Federated learning - brats segmentation


We are trying to implement Federated learning on brats_segmentation model as shown here: https://ngc.nvidia.com/models/ea-nvidia-clara-train:clara_pt_brain_mri_segmentation

The MMAR does not have the config_fed_client.json and config_fed_server.json.

We utilized and adapted these files from Clara Train 3.1 MMARs.
config_fed_server.json (1.5 KB) config_fed_client.json (719 Bytes)

The following error is received on starting server,

Starting Admin Server flc1 on Port 8003
Server has been started.
2021-02-21 16:06:00,581 - ClientManager - INFO - Client: New client org1-a@ joined. Sent token: 8489aace-7fa6-48a8-bd30-4cf780fa7200.  Total clients: 1
2021-02-21 16:06:19,481 - ClientManager - INFO - Client: New client org1-b@ joined. Sent token: a71751ee-d132-4df9-a43c-0520bf50b6ce.  Total clients: 2
Check server status.
Error processing config /workspace/startup/../run_20/mmar_server/config/config_train.json: local variable 'trainer' referenced before assignment
Traceback (most recent call last):
  File "server/sai.py", line 368, in start_server_training
  File "utils/wfconf.py", line 163, in configure
  File "utils/wfconf.py", line 158, in configure
  File "utils/wfconf.py", line 154, in _do_configure
  File "apps/fed_learn/fl_conf.py", line 197, in finalize_config
UnboundLocalError: local variable 'trainer' referenced before assignment
FL server execution exception: local variable 'trainer' referenced before assignment
2021-02-21 16:07:53,145 - BaseServer - INFO - Stopping server training...
2021-02-21 16:07:53,146 - ServerModelManager - INFO - closing the model manager
2021-02-21 16:07:53,146 - BaseServer - INFO - Round time: 158 second(s).

Couple of questions:

Q1. What are the valid configurations for config_fed_server.json, config_fed_client.json in case of this brats_segmentation MMAR? How do we resolve the above error?

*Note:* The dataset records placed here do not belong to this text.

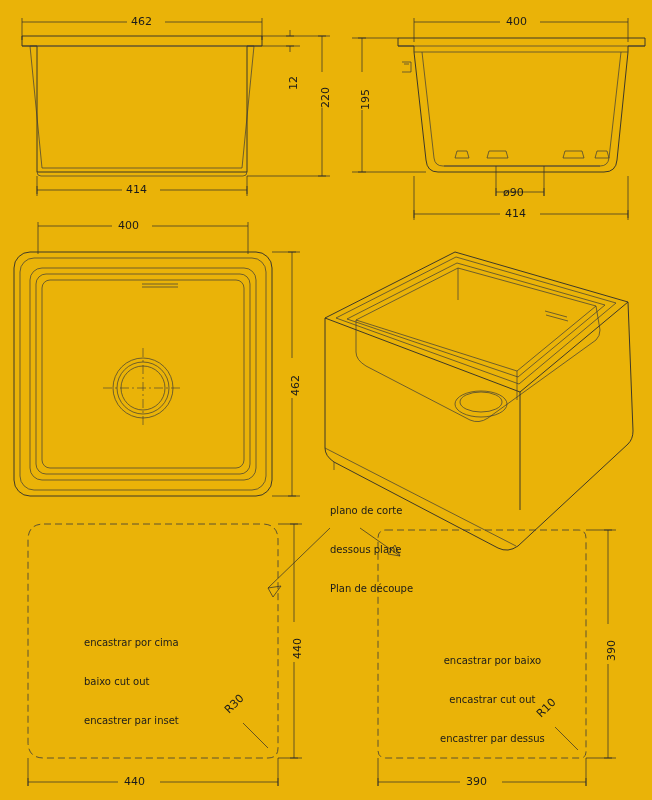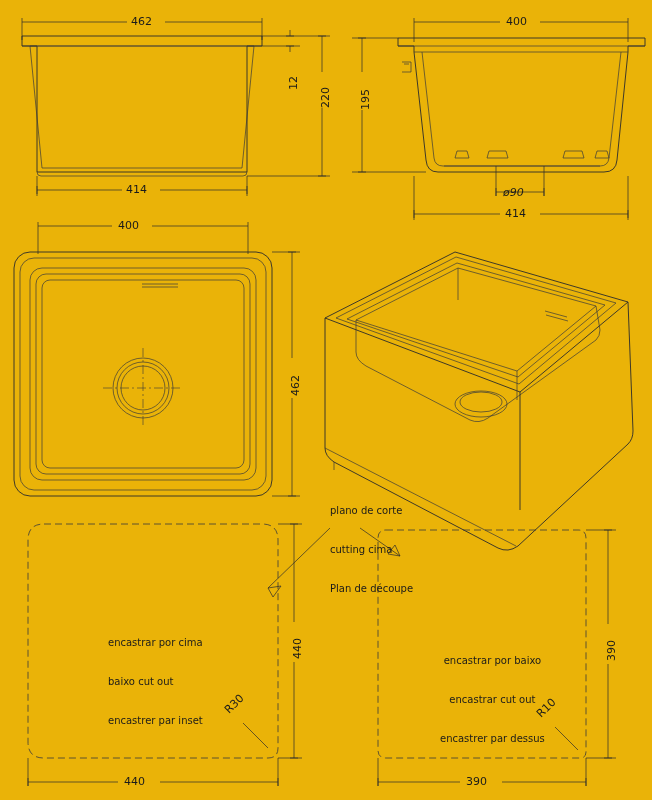--- a/index.html
+++ b/index.html
@@ -232,33 +232,33 @@
     </g>
   </svg>
 
   <div class="dim-text" style="left:131px; top:15px;">462</div>
   <div class="dim-text" style="left:126px; top:183px;">414</div>
   <div class="dim-text rot90" style="left:287px; top:90px;">12</div>
   <div class="dim-text rot90" style="left:319px; top:108px;">220</div>
 
   <div class="dim-text" style="left:506px; top:15px;">400</div>
   <div class="dim-text rot90" style="left:359px; top:110px;">195</div>
-  <div class="dim-text" style="left:503px; top:186px;font-style:italic;">ø90</div>
+  <div class="dim-text" style="left:503px; top:186px;">ø90</div>
   <div class="dim-text" style="left:505px; top:207px;">414</div>
 
   <div class="dim-text" style="left:118px; top:219px;">400</div>
   <div class="dim-text rot90" style="left:289px; top:396px;">462</div>
 
   <div class="label-block" style="left:330px; top:478px;">
     <div>plano de corte</div>
-    <div>cutting cima</div>
+    <div>dessous plane</div>
     <div>Plan de découpe</div>
   </div>
 
-  <div class="label-block" style="left:108px; top:610px;">
+  <div class="label-block" style="left:84px; top:610px;">
     <div>encastrar por cima</div>
     <div>baixo cut out</div>
     <div>encastrer par inset</div>
   </div>
   <div class="dim-text rot90" style="left:291px; top:659px;">440</div>
   <div class="dim-text" style="left:124px; top:775px;">440</div>
   <div class="dim-text" style="left:222px; top:707px; transform: rotate(-45deg); transform-origin: left top;">R30</div>
 
   <div class="label-block" style="left:440px; top:628px;text-align:center;">
     <div>encastrar por baixo</div>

Q2. How do we decide which pre_processors and post_processors have to be used for a particular MMAR?


Any clue on this?

Thanks for your interest in clara train SDK.
it seems the error is related to the config_train.json, can you attach your full mmar you are using

Also we recommend you going through the notebook examples found at clara-train-examples/NoteBooks/FL at master · NVIDIA/clara-train-examples · GitHub
This provides an easy set up to test FL in a single docker.

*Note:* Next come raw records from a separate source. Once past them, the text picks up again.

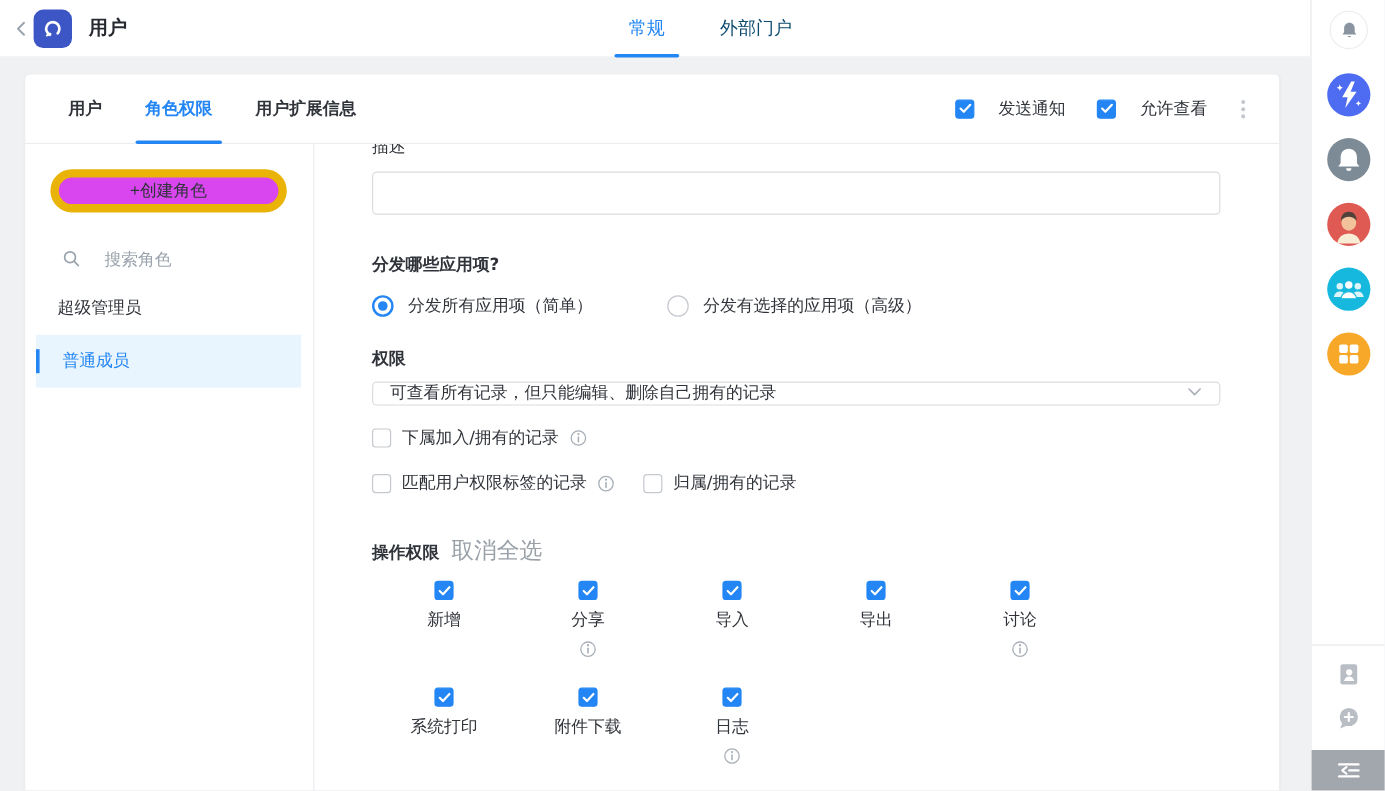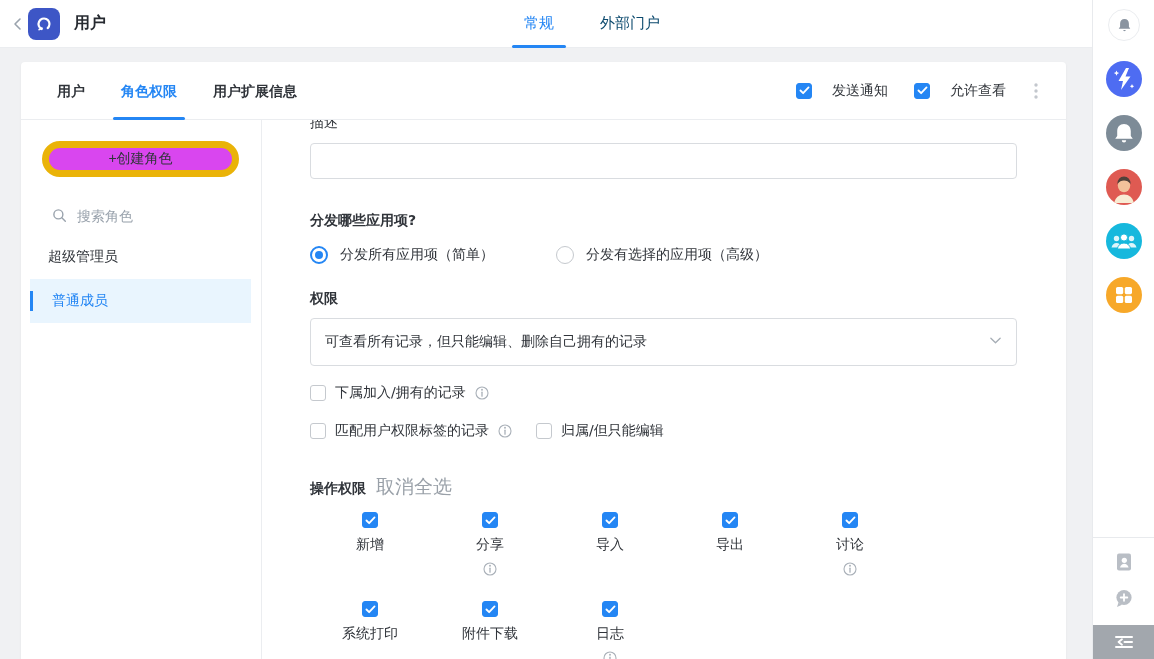--- a/index.html
+++ b/index.html
@@ -42,37 +42,37 @@
   .cb.on svg{display:block;}
   .radio{width:18px; height:18px; border-radius:50%; border:1px solid #c5c9ce; background:#fff; flex:none; position:relative; cursor:pointer;}
   .radio.on{border:2px solid var(--c-accent);}
   .radio.on::after{content:""; position:absolute; inset:3px; border-radius:50%; background:var(--c-accent);}
   .info{line-height:0; flex:none;}
 
   
   .roles{position:absolute; left:0; top:58px; bottom:0; width:241px; border-right:1px solid #ebedf0;}
   .create-btn{position:absolute; left:21px; top:21px; width:197px; height:36px; border:7px solid #eab308; border-radius:18px;
     background:#d946ef; display:flex; align-items:center; justify-content:center; font-size:14px; color:#30343a; cursor:pointer;}
-  .search-row{position:absolute; left:31px; top:87px; height:20px; display:flex; align-items:center; gap:10px; color:#9aa3ad; cursor:text;}
+  .search-row{position:absolute; left:31px; top:87px; height:20px; display:flex; align-items:center; gap:20px; color:#9aa3ad; cursor:text;}
   .role-item{position:absolute; left:9px; right:10px; height:44px; display:flex; align-items:center; padding-left:18px; cursor:pointer;}
   .role-item.r0{top:115px;} .role-item.r1{top:159px;}
   .role-item.on{background:var(--c-active_bg); color:var(--c-accent); padding-left:22px;}
   .role-item.on::before{content:""; position:absolute; left:0; top:12px; bottom:12px; width:3px; background:var(--c-accent);}
 
   
   .content{position:absolute; left:241px; top:58px; right:0; bottom:0; overflow:hidden; padding-left:48px;}
   .desc-label{margin-top:-6px; height:20px;}
   .text-input{margin-top:9px; width:707px; height:36px; border:1px solid #d9dce0; border-radius:4px; padding:0 12px; font-size:14px;
     font-family:inherit; outline:none; color:#30343a;}
   .q-title{margin-top:33px; height:20px; font-weight:600;}
   .radio-row{margin-top:14px; display:flex; align-items:center; height:18px;}
   .radio-opt{display:flex; align-items:center; gap:12px;}
   .radio-opt.first{width:246px;}
   .perm-label{margin-top:26px; height:20px; font-weight:600;}
-  .select{margin-top:8px; width:707px; height:48px; border:1px solid #d9dce0; border-radius:4px; display:flex; align-items:center;
+  .select{margin-top:8px; width:707px; height:20px; border:1px solid #d9dce0; border-radius:4px; display:flex; align-items:center;
     justify-content:space-between; padding:0 14px; cursor:pointer;}
   .scope-row1{margin-top:18px;}
   .scope-row2{margin-top:20px; display:flex;}
   .scope-item{display:flex; align-items:center; gap:9px;}
   .scope-item.w{width:226px;}
   .ops-head{margin-top:34px; display:flex; align-items:baseline; gap:10px;}
   .ops-title{font-weight:600;}
   .deselect{font-size:19px; color:#99a0a8; cursor:pointer;}
   .ops-grid{margin-top:12px; width:707px; display:flex; flex-wrap:wrap; row-gap:25px;}
   .op-item{width:120px; display:flex; align-items:center; gap:8px;flex-direction:column;}
@@ -234,21 +234,21 @@
                 <circle cx="7" cy="7" r="6" fill="none" stroke="#a9b0b8" stroke-width="1.1"></circle>
                 <line x1="7" y1="6.2" x2="7" y2="10.2" stroke="#a9b0b8" stroke-width="1.3" stroke-linecap="round"></line>
                 <circle cx="7" cy="3.7" r="0.95" fill="#a9b0b8"></circle>
               </svg>
           </span>
         </label>
         <label class="scope-item">
           <span class="cb">
             
           </span>
-          <span>归属/但只能编辑</span>
+          <span>归属/拥有的记录</span>
         </label>
       </div>
 
       <div class="ops-head">
         <span class="ops-title">操作权限</span>
         <span class="deselect">取消全选</span>
       </div>
 
       <div class="ops-grid">
         <label class="op-item">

For Q2: pre_processors and post_processors. unless you want to write your own handler you should stick with the out of the box one. Is there anything special you want to do ?

Also Please make sure you are using the latest sdk v3.1.01.

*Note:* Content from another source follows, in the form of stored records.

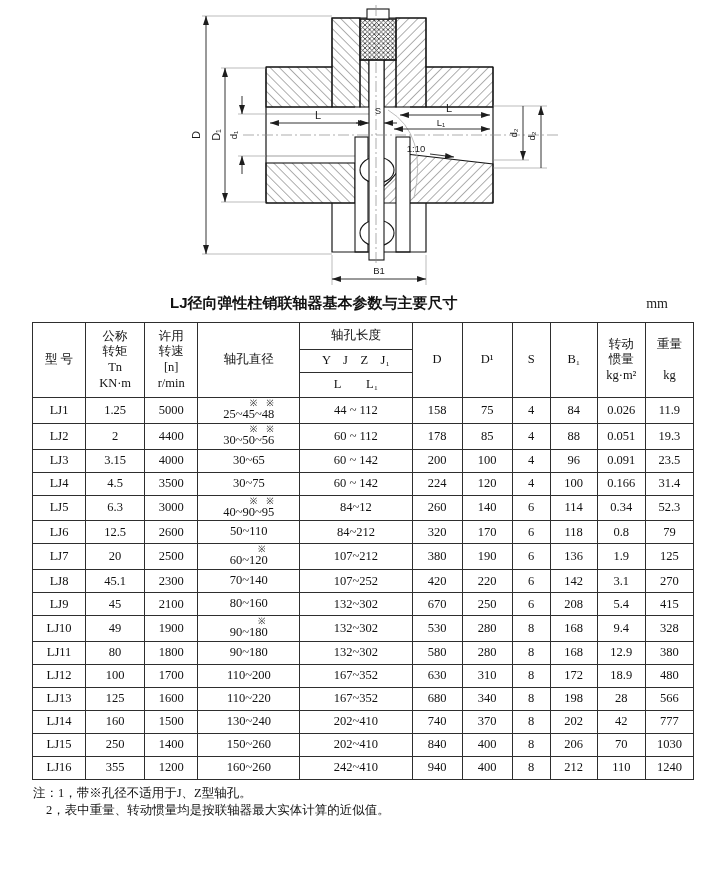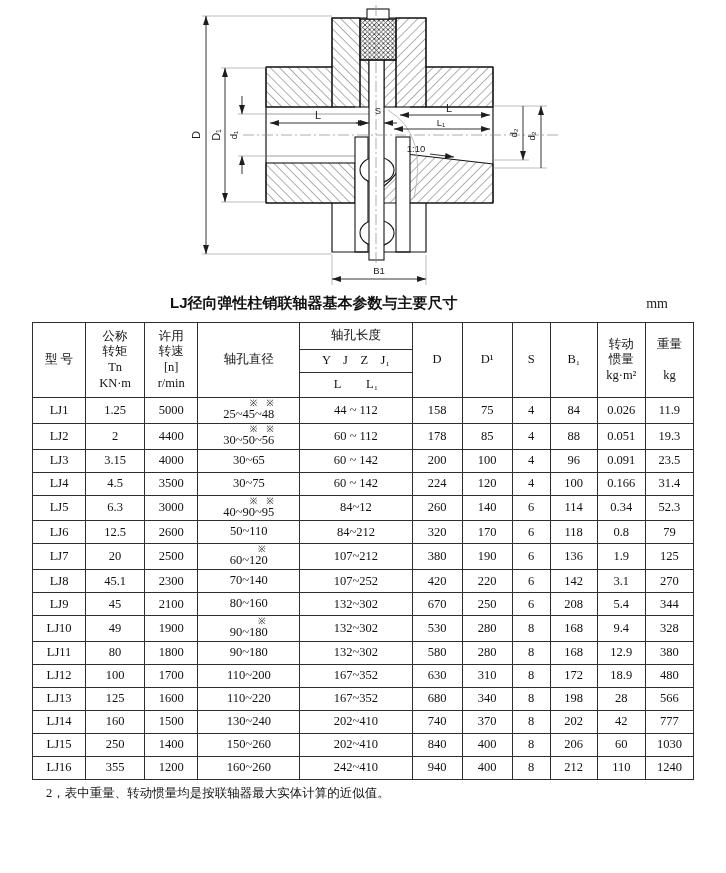--- a/index.html
+++ b/index.html
@@ -328,21 +328,21 @@
       <td class="dia-cell">
 
         <div>80~160</div>
       </td>
       <td>132~302</td>
       <td>670</td>
       <td>250</td>
       <td>6</td>
       <td>208</td>
       <td>5.4</td>
-      <td>344</td>
+      <td>415</td>
     </tr>
 
     <tr>
       <td>LJ10</td>
       <td>49</td>
       <td>1900</td>
       <td class="dia-cell">
         <div class="marks">※</div>
         <div>90~180</div>
       </td>
@@ -429,21 +429,21 @@
       <td>1400</td>
       <td class="dia-cell">
 
         <div>150~260</div>
       </td>
       <td>202~410</td>
       <td>840</td>
       <td>400</td>
       <td>8</td>
       <td>206</td>
-      <td>60</td>
+      <td>70</td>
       <td>1030</td>
     </tr>
 
     <tr>
       <td>LJ16</td>
       <td>355</td>
       <td>1200</td>
       <td class="dia-cell">
 
         <div>160~260</div>
@@ -453,16 +453,17 @@
       <td>400</td>
       <td>8</td>
       <td>212</td>
       <td>110</td>
       <td>1240</td>
     </tr>
   </tbody>
   </table>
 
   <div class="notes">
+    <div>注：1，带※孔径不适用于J、Z型轴孔。</div>
     <div class="note2">2，表中重量、转动惯量均是按联轴器最大实体计算的近似值。</div>
   </div>
 
 </div>
 
 </body></html>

We are using clara-train/clara-train-sdk:v4.0-EA2

config_train.json (6.7 KB)

Issue is still there. Please help.

Receiving the same error on using config_train from clara-train-examples/config_train.json at 7b522adcf1fab9380cd77fbbbe0cc958fa197a0e · NVIDIA/clara-train-examples · GitHub

So you are using V4EA2 to test FL.
Is the notebooks giving an error out of the box on the spleen example or you changed the config to be the brats train config?
I am trying to replicate on my end but don’t get an error

Hi aharouni,

Thank you for your response.

Seems like this was an intermittent error resolved on regeneration of the provisioning sites.